**EXERCISE INPUT**.

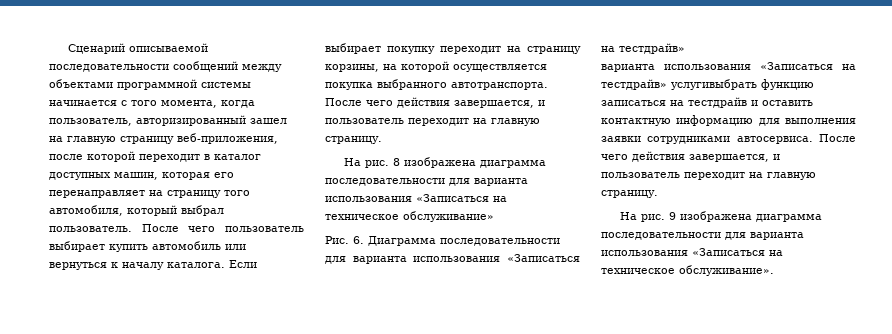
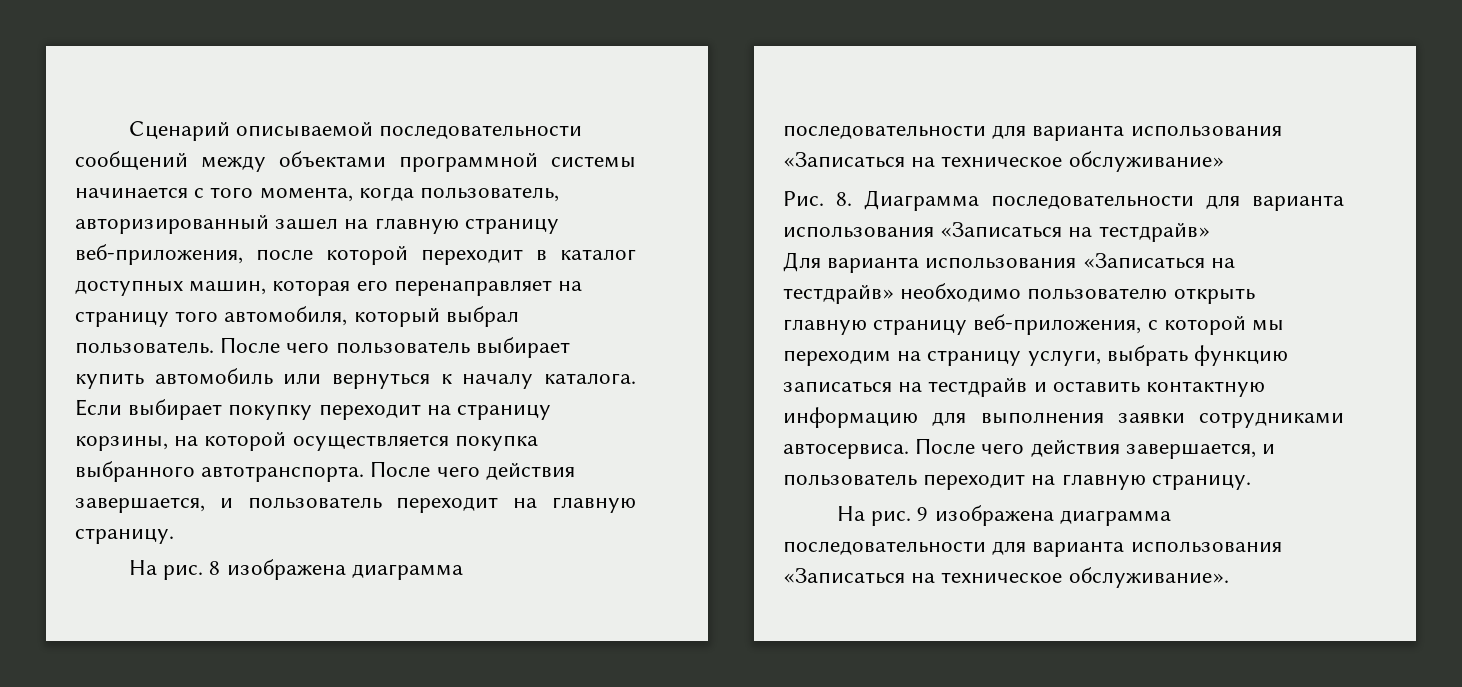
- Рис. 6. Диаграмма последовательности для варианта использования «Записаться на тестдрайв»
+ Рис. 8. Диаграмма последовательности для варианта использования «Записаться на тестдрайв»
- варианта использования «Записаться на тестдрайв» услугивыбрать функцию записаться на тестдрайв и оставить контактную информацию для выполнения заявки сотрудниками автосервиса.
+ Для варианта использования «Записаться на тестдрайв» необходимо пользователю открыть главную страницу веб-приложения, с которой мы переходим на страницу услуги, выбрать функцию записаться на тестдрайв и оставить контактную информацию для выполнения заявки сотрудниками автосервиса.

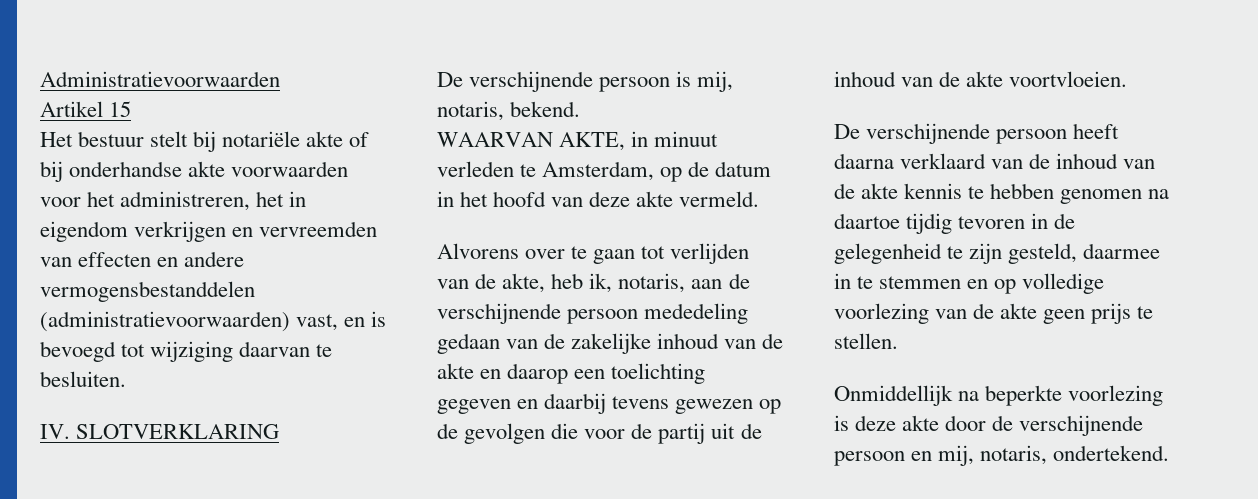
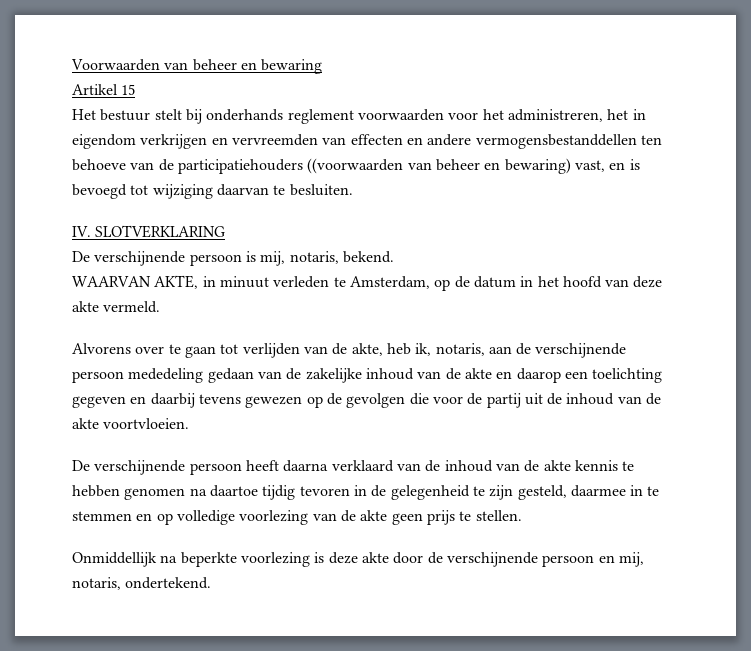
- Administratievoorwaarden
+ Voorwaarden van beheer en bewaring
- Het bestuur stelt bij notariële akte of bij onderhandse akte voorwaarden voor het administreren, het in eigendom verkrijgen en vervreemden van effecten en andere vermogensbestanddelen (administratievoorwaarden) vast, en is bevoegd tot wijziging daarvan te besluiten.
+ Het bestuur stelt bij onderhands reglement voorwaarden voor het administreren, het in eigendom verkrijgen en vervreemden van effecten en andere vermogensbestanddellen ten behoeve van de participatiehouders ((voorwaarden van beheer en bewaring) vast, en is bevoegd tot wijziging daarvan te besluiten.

**WHAT YOU ARE ASKED TO DO**. All lines containing "варианта" in the material above should appear in your reply, copied exactly.

**RESULT BELOW**.
- Рис. 6. Диаграмма последовательности для варианта использования «Записаться на тестдрайв»
+ Рис. 8. Диаграмма последовательности для варианта использования «Записаться на тестдрайв»
- варианта использования «Записаться на тестдрайв» услугивыбрать функцию записаться на тестдрайв и оставить контактную информацию для выполнения заявки сотрудниками автосервиса.
+ Для варианта использования «Записаться на тестдрайв» необходимо пользователю открыть главную страницу веб-приложения, с которой мы переходим на страницу услуги, выбрать функцию записаться на тестдрайв и оставить контактную информацию для выполнения заявки сотрудниками автосервиса.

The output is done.